**Information:**
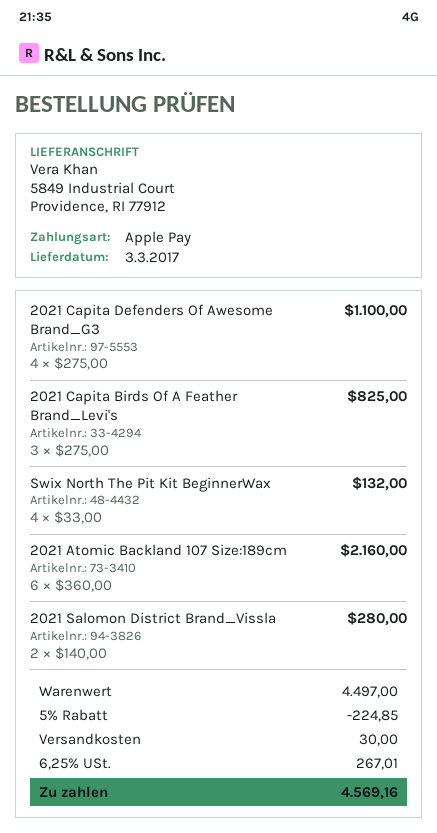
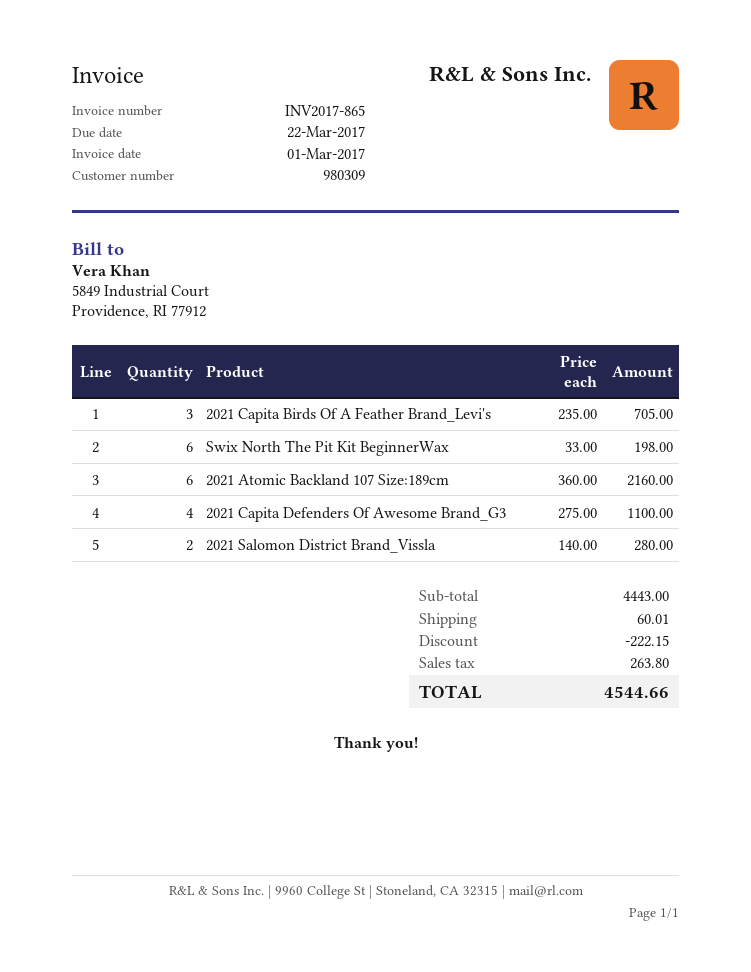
2021 Capita Birds Of A Feather Brand_Levi's: 3 x 275.00 = 825.00 -> 3 x 235.00 = 705.00
Swix North The Pit Kit BeginnerWax: 4 x 33.00 = 132.00 -> 6 x 33.00 = 198.00
subtotal: 4497.00 -> 4443.00
discount: 224.85 -> 222.15
shipping: 30.00 -> 60.01
tax: 267.01 -> 263.80
total: 4569.16 -> 4544.66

**The task:** Every record above must reappear exactly in the answer, minus its pictures.

**Written reply:**
2021 Capita Birds Of A Feather Brand_Levi's: 3 x 275.00 = 825.00 -> 3 x 235.00 = 705.00
Swix North The Pit Kit BeginnerWax: 4 x 33.00 = 132.00 -> 6 x 33.00 = 198.00
subtotal: 4497.00 -> 4443.00
discount: 224.85 -> 222.15
shipping: 30.00 -> 60.01
tax: 267.01 -> 263.80
total: 4569.16 -> 4544.66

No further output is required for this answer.